Plan Colombia is not the type of aid that truly helps those who need assistance. For every 100 dollars spent on Plan Colombia, 2 dimes go to address the urgent needs of the 5 million displaced and half-million refugee victims of the conflict. In addition, through Plan Colombia, the U.S. funds the aerial fumigation of toxic chemicals over Colombian farm land in an attempt to curb the illegal drug trade, yet the fumigations indiscriminately destroy both legal and illegal crops. Colombians who have been sprayed by the chemicals have reported high incidences of miscarriages, birth defects, and fungal skin infections, as well as the death of livestock and the poisoning of drinking water.

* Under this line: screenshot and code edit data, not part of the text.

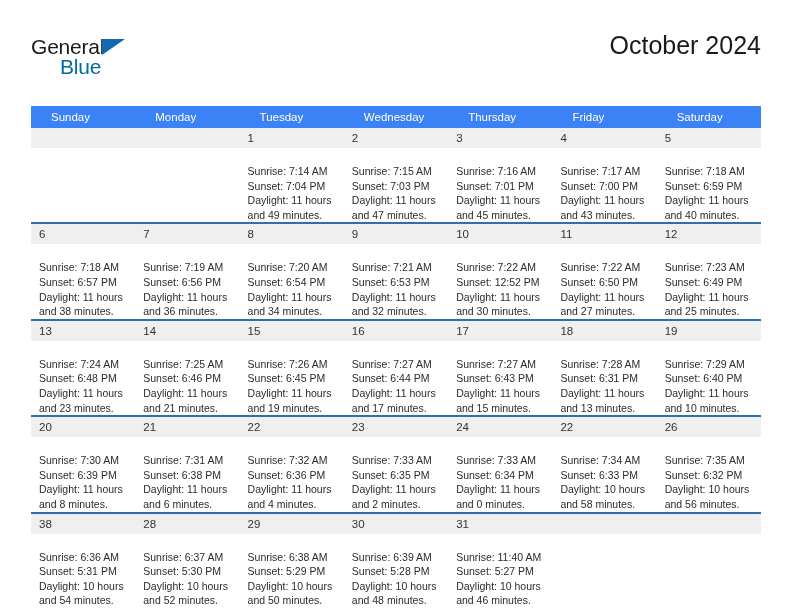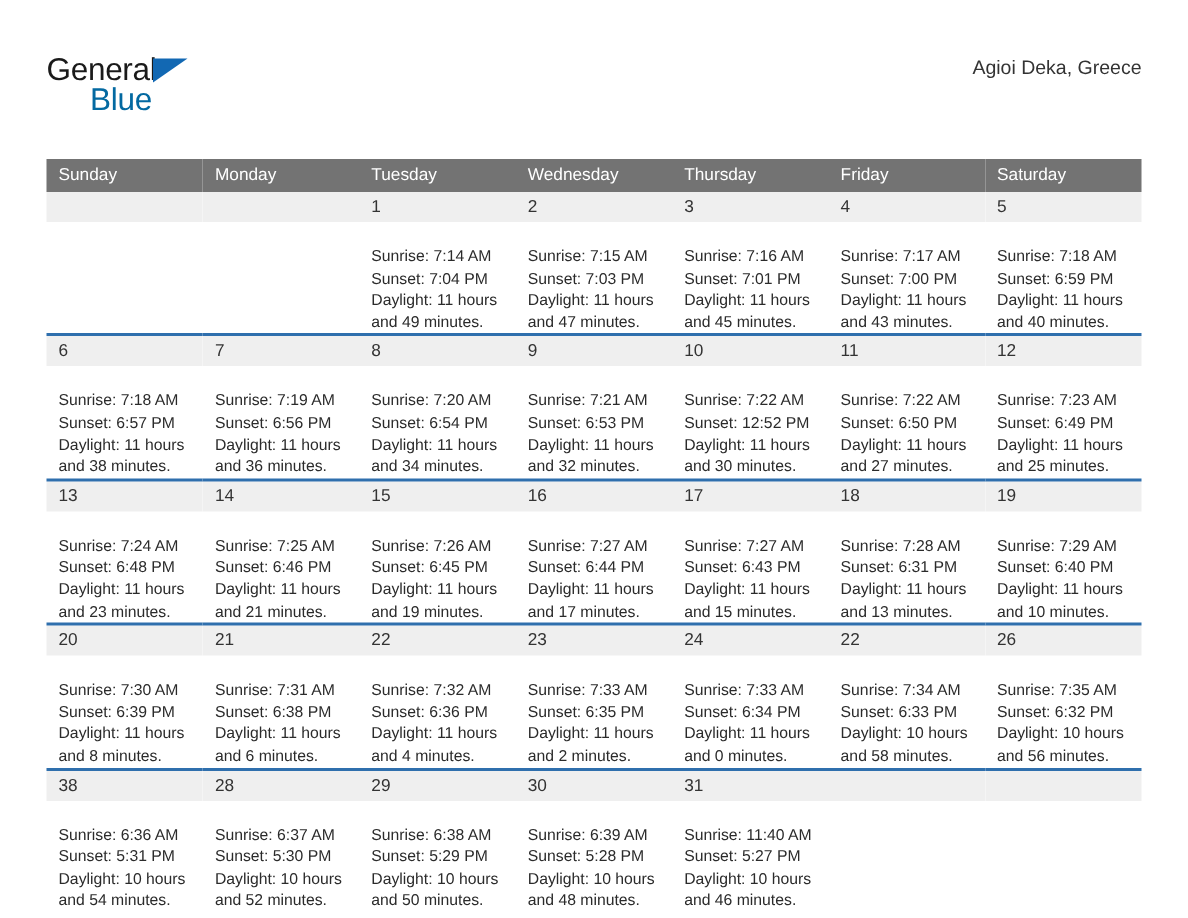--- a/index.html
+++ b/index.html
@@ -158,6 +158,7 @@
     </div>
 
     <div class="title-block">
+      <h1 class="cal-title">October 2024</h1>
       <p class="cal-subtitle">Agioi Deka, Greece</p>
     </div>
 

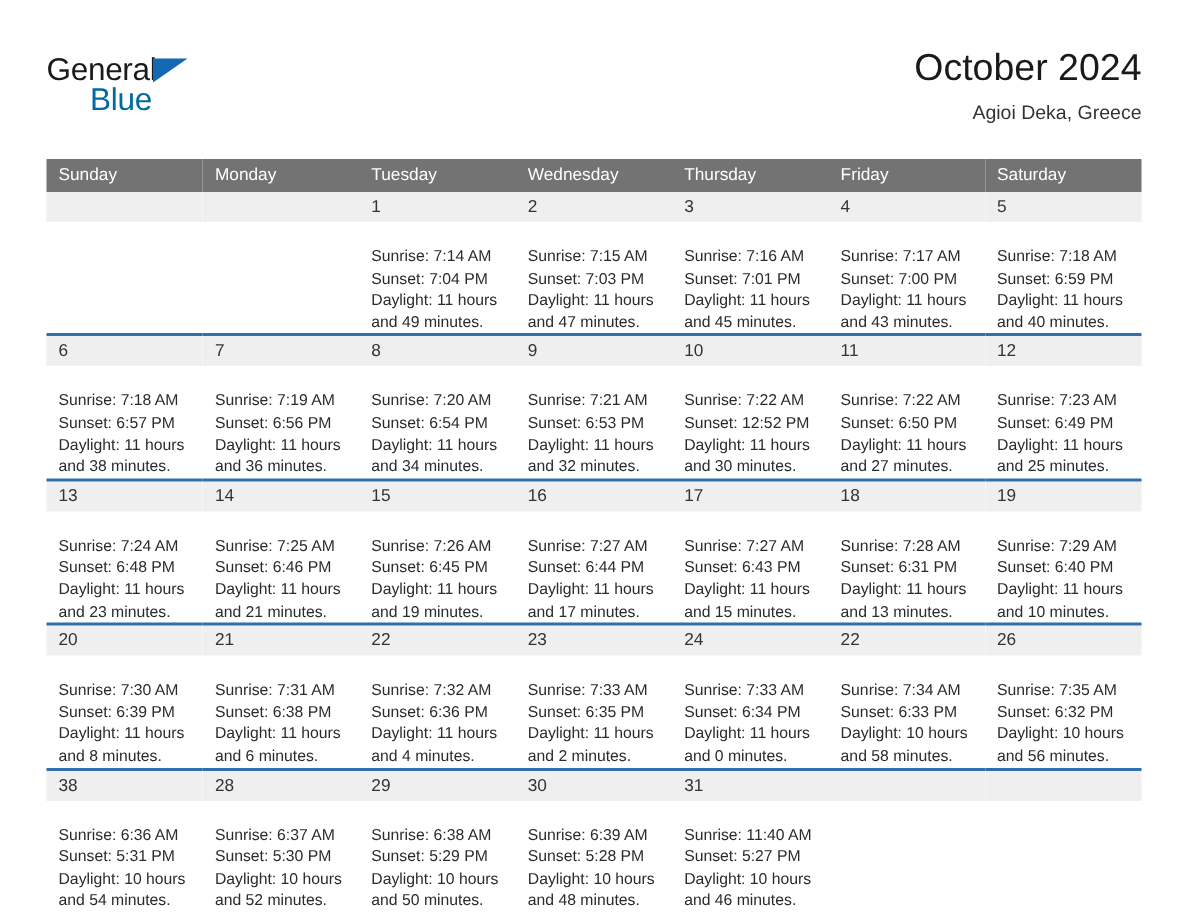--- a/index.html
+++ b/index.html
@@ -159,7 +159,6 @@
 
     <div class="title-block">
       <h1 class="cal-title">October 2024</h1>
-      <p class="cal-subtitle">Agioi Deka, Greece</p>
     </div>
 
   </div>

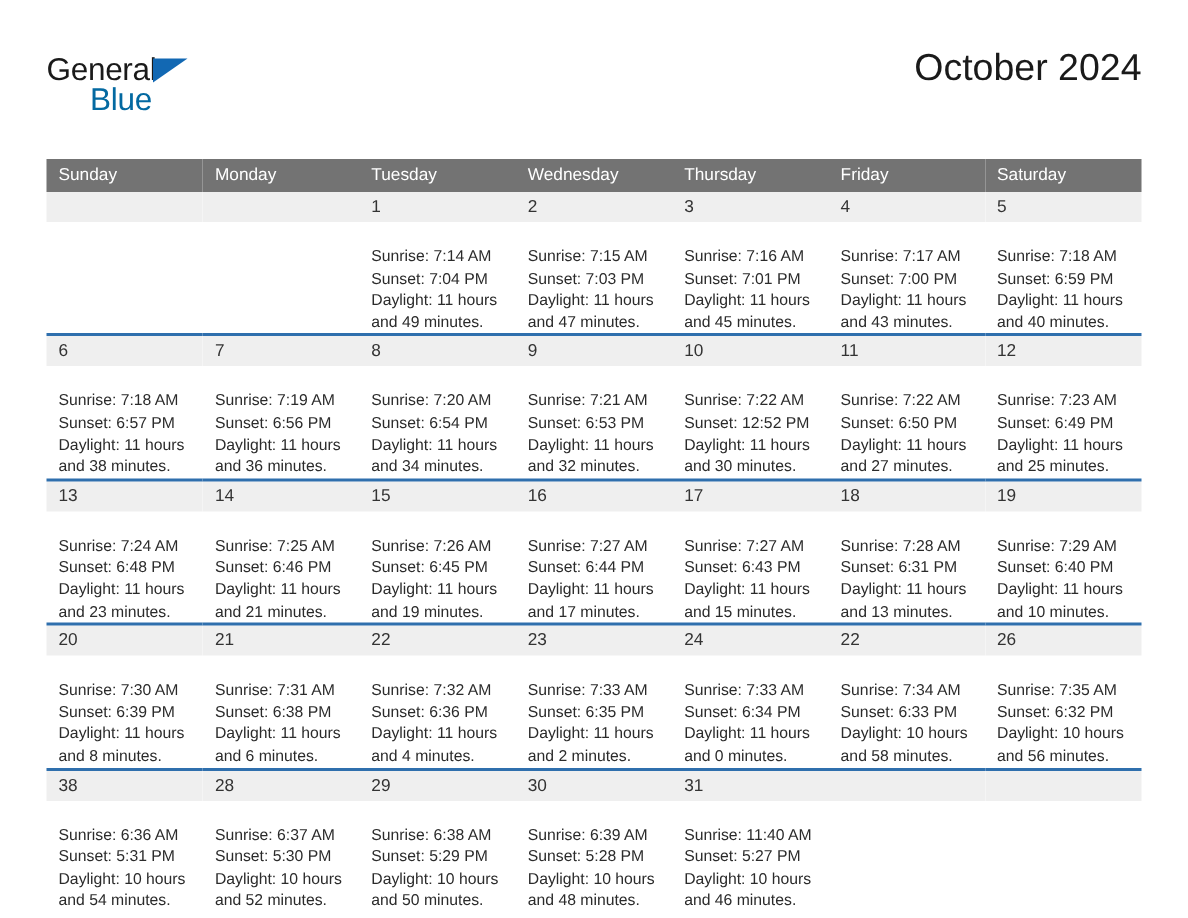--- a/index.html
+++ b/index.html
@@ -96,12 +96,12 @@
     table-layout: fixed;
   }
   .calendar th {
-    background: #737373;
+    background: #3b82f6;
     color: #ffffff;
     font-size: 11.5px;
     font-weight: normal;
     text-align: left;
-    padding: 5px 0 5px 8px;
+    padding: 5px 0 5px 20px;
     height: 19px;
     box-sizing: border-box;
     border: none;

In the political ads this fall, you won’t see or hear the voices of Colombian refugees and internally displaced people. You won’t hear the voices of women from the Colombia countryside fleeing their homes as their spouses or fathers are killed risking sexual exploitation and assault while travelling to Ecuador, Venezuela, Panama, Costa Rica or the United States in the hopes of a new life. You won’t hear the voices of the mothers whose children were born health problems they attribute to U.S. funded aerial fumigations of their crops and drinking water. They may not have a voice, but we do. During this campaign season, I will be asking my elected representatives where they stand on issues facing refugees and displaced people. I will ask them where they stand on the funding of fumigations and war in Colombia. I will ask them for their commitment to stand in solidarity with some of the most vulnerable citizens of our world, and I will make my decision in the ballot box based on their response.